Spilled or leaked petroleum products often contaminate groundwater and subsequently evaporate through the soil to the atmosphere by gaseous diffusion. This study developed and tested a model that can predict the rate of diffusion through a dry soil column of the individual components in a liquid mixture when they are of low or intermediate volatility. We derived equations that relate the vapor pressures of the components to their sorption from the gaseous phase by the soil. We also provided for slow sorption. Three cases of increasing complexity were treated: evaporation of a mixture directly into the atmosphere; evaporation of a mixture through a soil column without significant sorption; and finally, evaporation through a highly sorting soil column, for which a computer program was written.
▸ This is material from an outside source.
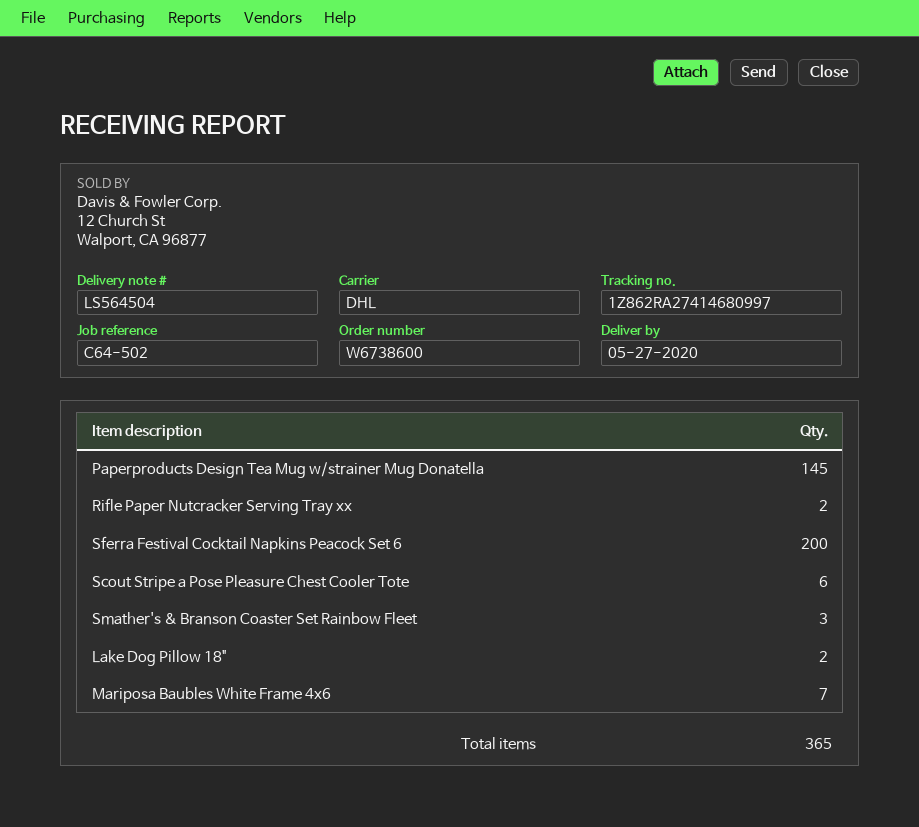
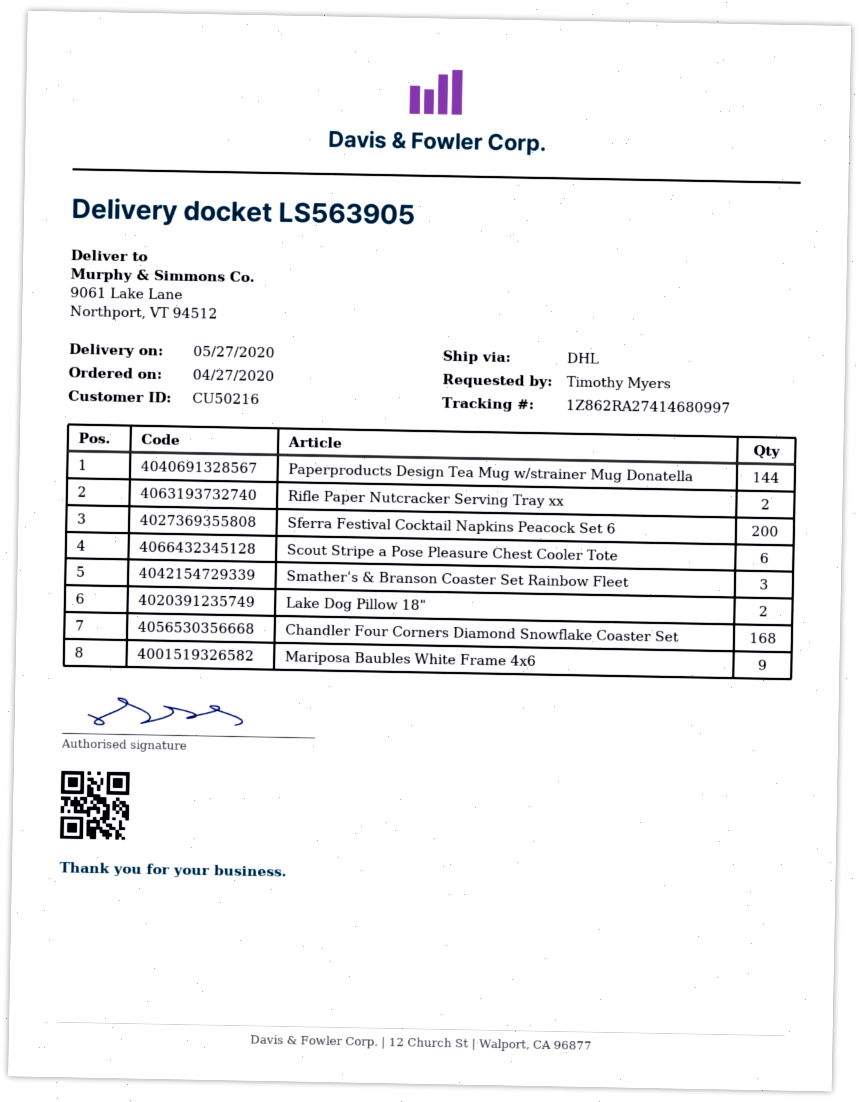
delivery note number: LS564504 -> LS563905
Paperproducts Design Tea Mug w/strainer Mug Donatella: 145 -> 144
Mariposa Baubles White Frame 4x6: 7 -> 9
Chandler Four Corners Diamond Snowflake Coaster Set: none -> 168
The model has been tested by comparing the evaporation of m‐xylene and n‐dodecane mixtures through sand, and air‐ and oven‐dry Evesham clay soil (Aquic Eutrochrept or orthic grumaquert) in the laboratory. The equilibrium sorption isotherms and sorption kinetics for these soils and compounds were determined in separate experiments, and other parameters were obtained from the literature, so that the model contained no adjustable fitting parameters. There was fair agreement between the model predictions and the experimental results. Discrepancies were attributed to errors in chemical analysis and the boundary effects that arose from rather short columns, and to the assumptions that the compounds did not compete for sorption sites on the soil, that Raoult's Law was obeyed, and that there was no hysteresis in the sorption isotherms.